Task instructions: Copy out the final stretch of the listing: the line that contains "16:00: 70 -> 73" and all lines after it, exactly as they appear.

Data to process:

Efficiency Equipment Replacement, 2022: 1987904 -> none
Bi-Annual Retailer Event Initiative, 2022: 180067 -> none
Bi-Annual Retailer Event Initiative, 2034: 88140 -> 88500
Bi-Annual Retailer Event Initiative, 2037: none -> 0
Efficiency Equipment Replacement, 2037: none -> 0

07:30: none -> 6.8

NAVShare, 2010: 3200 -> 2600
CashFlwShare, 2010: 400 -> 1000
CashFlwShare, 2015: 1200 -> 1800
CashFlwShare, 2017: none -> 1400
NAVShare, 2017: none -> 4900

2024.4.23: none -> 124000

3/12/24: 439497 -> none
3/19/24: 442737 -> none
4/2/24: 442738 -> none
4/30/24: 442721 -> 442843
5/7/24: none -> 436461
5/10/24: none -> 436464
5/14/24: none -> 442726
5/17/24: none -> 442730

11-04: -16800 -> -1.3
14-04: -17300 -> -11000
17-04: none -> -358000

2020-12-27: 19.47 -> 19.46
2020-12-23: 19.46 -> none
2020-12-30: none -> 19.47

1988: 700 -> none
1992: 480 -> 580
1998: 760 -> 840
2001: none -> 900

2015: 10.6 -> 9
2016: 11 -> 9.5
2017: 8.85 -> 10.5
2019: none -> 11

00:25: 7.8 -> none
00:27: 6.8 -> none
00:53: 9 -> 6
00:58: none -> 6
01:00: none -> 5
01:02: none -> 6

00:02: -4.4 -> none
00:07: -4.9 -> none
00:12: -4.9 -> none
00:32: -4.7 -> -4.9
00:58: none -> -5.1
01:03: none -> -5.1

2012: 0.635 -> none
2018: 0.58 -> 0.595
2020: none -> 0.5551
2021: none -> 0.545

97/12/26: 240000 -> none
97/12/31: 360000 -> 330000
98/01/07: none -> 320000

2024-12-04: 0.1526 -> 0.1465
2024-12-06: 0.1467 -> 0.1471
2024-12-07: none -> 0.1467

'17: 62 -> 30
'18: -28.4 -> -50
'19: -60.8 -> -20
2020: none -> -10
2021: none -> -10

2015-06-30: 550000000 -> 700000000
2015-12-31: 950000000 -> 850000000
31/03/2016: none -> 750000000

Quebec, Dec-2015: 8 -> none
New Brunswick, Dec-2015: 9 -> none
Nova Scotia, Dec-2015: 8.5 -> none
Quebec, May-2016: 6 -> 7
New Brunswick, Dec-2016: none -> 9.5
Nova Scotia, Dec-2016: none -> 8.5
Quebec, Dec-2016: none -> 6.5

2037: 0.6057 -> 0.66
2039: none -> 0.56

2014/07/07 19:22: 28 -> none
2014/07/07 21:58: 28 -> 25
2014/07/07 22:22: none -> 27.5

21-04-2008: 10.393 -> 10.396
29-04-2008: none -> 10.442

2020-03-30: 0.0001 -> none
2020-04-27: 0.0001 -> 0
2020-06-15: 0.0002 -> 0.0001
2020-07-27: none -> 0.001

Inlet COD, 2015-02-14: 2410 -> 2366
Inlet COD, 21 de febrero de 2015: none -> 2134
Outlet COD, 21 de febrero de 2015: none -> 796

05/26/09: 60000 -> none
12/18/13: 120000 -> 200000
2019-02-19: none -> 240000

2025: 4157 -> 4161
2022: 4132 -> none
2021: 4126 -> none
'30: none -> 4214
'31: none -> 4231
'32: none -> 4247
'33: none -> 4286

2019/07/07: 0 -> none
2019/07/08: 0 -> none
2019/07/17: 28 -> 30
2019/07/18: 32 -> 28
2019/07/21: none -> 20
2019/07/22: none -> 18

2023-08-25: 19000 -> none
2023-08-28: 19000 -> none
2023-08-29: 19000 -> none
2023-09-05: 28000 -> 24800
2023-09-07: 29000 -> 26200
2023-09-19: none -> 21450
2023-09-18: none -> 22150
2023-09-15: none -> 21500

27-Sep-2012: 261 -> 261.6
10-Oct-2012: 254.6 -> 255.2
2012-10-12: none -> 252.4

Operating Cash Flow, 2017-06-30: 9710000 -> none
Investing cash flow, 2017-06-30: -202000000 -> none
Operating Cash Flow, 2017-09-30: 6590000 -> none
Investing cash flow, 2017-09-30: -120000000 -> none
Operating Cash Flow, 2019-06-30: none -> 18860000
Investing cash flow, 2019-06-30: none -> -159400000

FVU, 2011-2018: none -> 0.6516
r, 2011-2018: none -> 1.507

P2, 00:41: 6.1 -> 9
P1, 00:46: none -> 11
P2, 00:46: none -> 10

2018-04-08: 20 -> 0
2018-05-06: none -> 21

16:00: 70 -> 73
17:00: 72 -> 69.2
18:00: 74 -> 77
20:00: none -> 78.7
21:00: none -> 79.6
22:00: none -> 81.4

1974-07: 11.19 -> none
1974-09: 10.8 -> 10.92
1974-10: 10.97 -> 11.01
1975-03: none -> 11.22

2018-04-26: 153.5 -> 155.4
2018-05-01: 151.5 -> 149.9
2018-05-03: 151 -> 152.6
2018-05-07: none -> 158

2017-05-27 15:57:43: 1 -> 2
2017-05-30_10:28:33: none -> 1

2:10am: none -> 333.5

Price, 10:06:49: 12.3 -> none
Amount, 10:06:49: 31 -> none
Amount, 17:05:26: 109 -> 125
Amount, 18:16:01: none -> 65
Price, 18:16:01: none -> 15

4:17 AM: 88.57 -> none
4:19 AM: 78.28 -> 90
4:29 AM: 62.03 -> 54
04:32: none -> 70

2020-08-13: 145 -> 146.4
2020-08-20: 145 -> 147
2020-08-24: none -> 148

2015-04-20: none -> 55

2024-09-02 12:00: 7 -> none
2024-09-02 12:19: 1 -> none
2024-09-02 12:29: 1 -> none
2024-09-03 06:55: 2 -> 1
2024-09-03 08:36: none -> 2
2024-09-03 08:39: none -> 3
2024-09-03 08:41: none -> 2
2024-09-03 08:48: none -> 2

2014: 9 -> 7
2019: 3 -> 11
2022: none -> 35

Your response:
16:00: 70 -> 73
17:00: 72 -> 69.2
18:00: 74 -> 77
20:00: none -> 78.7
21:00: none -> 79.6
22:00: none -> 81.4

1974-07: 11.19 -> none
1974-09: 10.8 -> 10.92
1974-10: 10.97 -> 11.01
1975-03: none -> 11.22

2018-04-26: 153.5 -> 155.4
2018-05-01: 151.5 -> 149.9
2018-05-03: 151 -> 152.6
2018-05-07: none -> 158

2017-05-27 15:57:43: 1 -> 2
2017-05-30_10:28:33: none -> 1

2:10am: none -> 333.5

Price, 10:06:49: 12.3 -> none
Amount, 10:06:49: 31 -> none
Amount, 17:05:26: 109 -> 125
Amount, 18:16:01: none -> 65
Price, 18:16:01: none -> 15

4:17 AM: 88.57 -> none
4:19 AM: 78.28 -> 90
4:29 AM: 62.03 -> 54
04:32: none -> 70

2020-08-13: 145 -> 146.4
2020-08-20: 145 -> 147
2020-08-24: none -> 148

2015-04-20: none -> 55

2024-09-02 12:00: 7 -> none
2024-09-02 12:19: 1 -> none
2024-09-02 12:29: 1 -> none
2024-09-03 06:55: 2 -> 1
2024-09-03 08:36: none -> 2
2024-09-03 08:39: none -> 3
2024-09-03 08:41: none -> 2
2024-09-03 08:48: none -> 2

2014: 9 -> 7
2019: 3 -> 11
2022: none -> 35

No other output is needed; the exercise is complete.